In our cohort, 72.3% of women with GDM had a recurrence in the subsequent pregnancy, what is at the upper range value. In a systematic review the recurrence rates varied between 30 and 84% [12]. Reasons for a high recurrence rate are assumed to be the ethnical origin including differences in lifestyle factors like nutrition practice and maternal age [9, 13]. In our study cohort a western nutrition predominates with a tendency to overweight and obesity. For example, the mean pregravid BMI of women with GDM recurrence in a Chinese study was 22.8 kg/m2 (vs. 30.4 kg/m2 in our cohort) with a recurrence rate of 55% [14]. A Scandinavian population-based cohort study including 4078 women with GDM in their first pregnancy over a period of 22 years (1992–2014) showed an overall recurrence risk of 39% [15]. Even if the recurrence rate increased to 43.6% for women with a BMI ≥ 25 kg/m2, the risk of recurrence remained low, which may be affected by differences in the GDM definition and screening strategies [16]. It is well known, that the detection rate of GDM essentially depends on the used glucose tolerance test [17]. In Germany, the GDM diagnosis is based on a 75 g oral glucose tolerance test in accordance to the IADPSG guideline [1]. The test had the highest sensitivity compared to other test strategies [17]. These differences impede a direct comparison of recurrence rates.

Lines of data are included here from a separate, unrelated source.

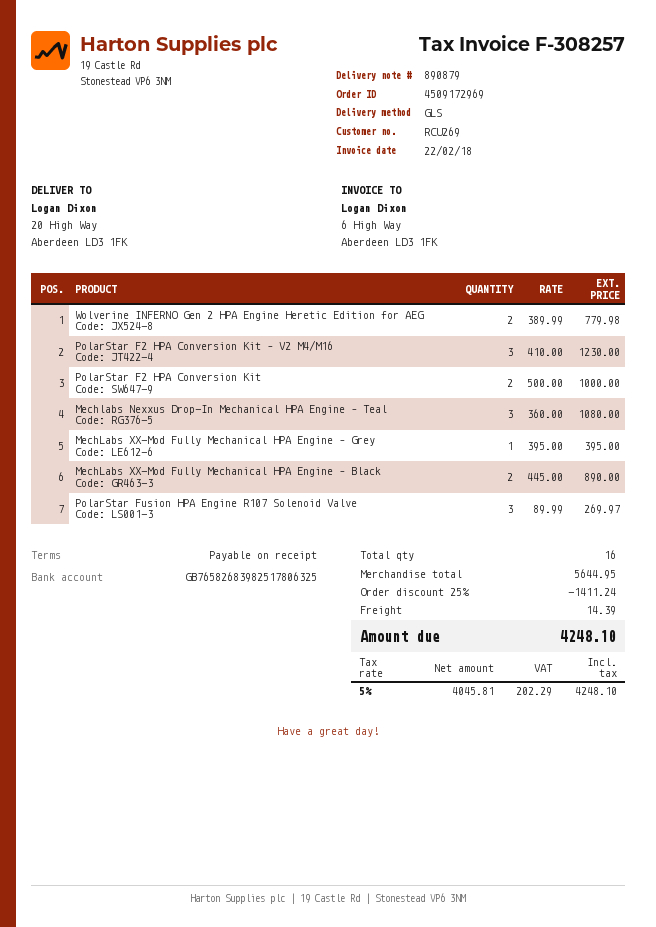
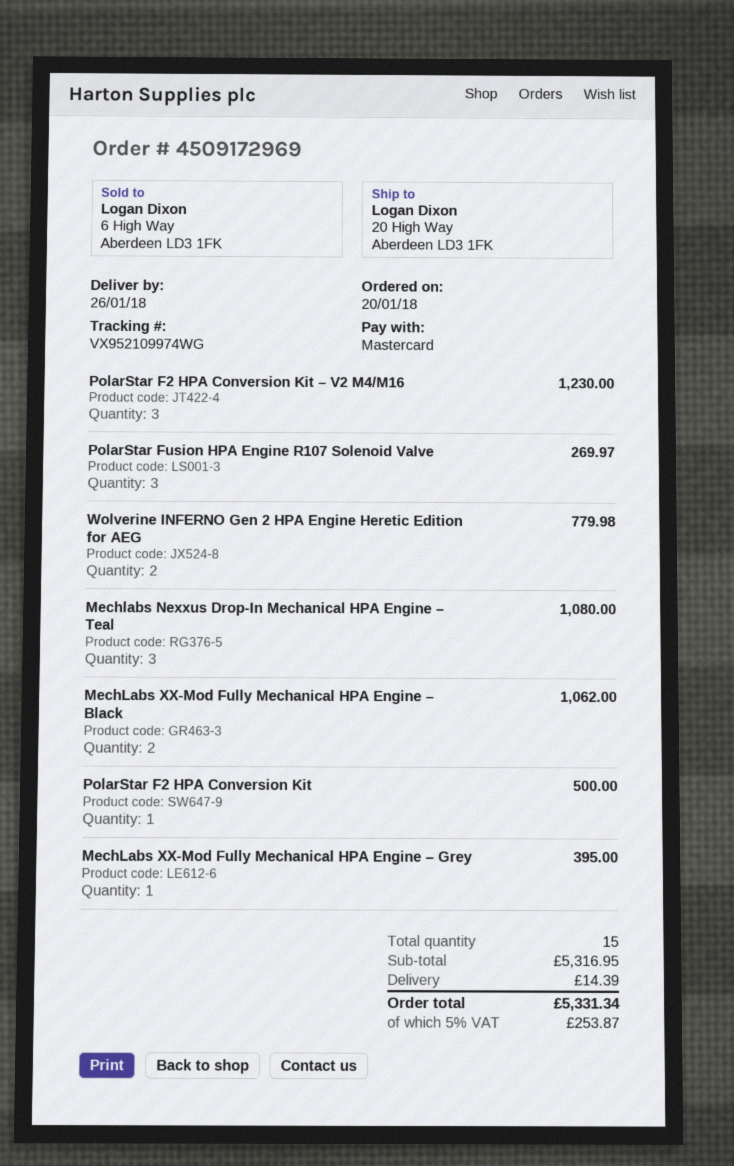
PolarStar F2 HPA Conversion Kit: 2 for 1000.00 -> 1 for 500.00
MechLabs XX-Mod Fully Mechanical HPA Engine – Black: 2 for 890.00 -> 2 for 1062.00
total quantity: 16 -> 15
subtotal: 5644.95 -> 5316.95
discount: 25% = 1411.24 -> none
tax: 5% = 202.29 -> 5% = 253.87
total: 4248.10 -> 5331.34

The pregravid BMI was a risk factor during the index as well as the subsequent pregnancy, which is in accordance with others [14, 15, 18]. Most studies also observed a positive correlation between IWG and risk of GDM recurrence [2, 15, 18, 19], but in our study existed only a trend to an increased risk and was therefore of less impact compared to the pregravid BMI. Compared to others the IWG was lower in our study cohort and did not differ between women with GDM and women from the unaffected control group [15, 20].

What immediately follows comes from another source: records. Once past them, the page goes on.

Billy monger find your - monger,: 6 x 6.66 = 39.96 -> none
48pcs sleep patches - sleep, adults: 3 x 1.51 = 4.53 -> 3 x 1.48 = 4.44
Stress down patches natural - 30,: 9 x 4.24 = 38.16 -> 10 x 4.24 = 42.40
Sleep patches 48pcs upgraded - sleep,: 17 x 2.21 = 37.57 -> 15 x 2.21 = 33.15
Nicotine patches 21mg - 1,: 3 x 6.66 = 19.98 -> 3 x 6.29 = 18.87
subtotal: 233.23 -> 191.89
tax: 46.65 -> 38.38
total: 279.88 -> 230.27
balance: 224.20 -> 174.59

Weight gain during pregnancy as well as an excessive weight gain in accordance to the IOM definition was not associated with an increased risk of GDM recurrence, confirming the results of a recent retrospective study [21].
A positive family history of diabetes mellitus is a well-known risk factor for development of GDM [23,24,25] and was also associated with an increased risk of GDM recurrence [2, 26]. This association may not only based on genetic but also on non-genetic environmental components [23, 24]. In our study the positive family history was the strongest predictor of GDM recurrence and thereby was independent from BMI. Insulin treatment was associated with increased risk for GDM recurrence in our as well other studies [16, 18, 27]. However, in the logistic regression analysis this risk factor failed to be independent after adjusting for family history pointing out the probability of a genetic association between family history and insulin resistance.
Although an increase in maternal age was regarded as a risk factor for GDM recurrence in several studies, we were not able to confirm this association in our study [2, 18, 20, 22].
Neonatal factors like birth weight, levels of blood glucose or stay at neonatal intensive care unit (NICU) where not predictive for GDM recurrence. However, newborns of women with GDM revealed higher birth weight, higher birth weight centiles and were more frequent on NICU compared to unaffected women.
Donovan et al. [28] and Zheng et al. [29] developed predictive models for development of GDM in nulliparous women, which included, among others, family history and pre-pregnancy BMI as strong risk factors and thereby are consistent with our predictive parameters for GDM recurrence. In cases of a positive family history and a BMI ≥ 25 kg/m2 before the subsequent pregnancy more than 95% of women developed a recurrent GDM. However the other test characteristics were only moderate which is in accordance to the ROC-AUC of nearly 0.7.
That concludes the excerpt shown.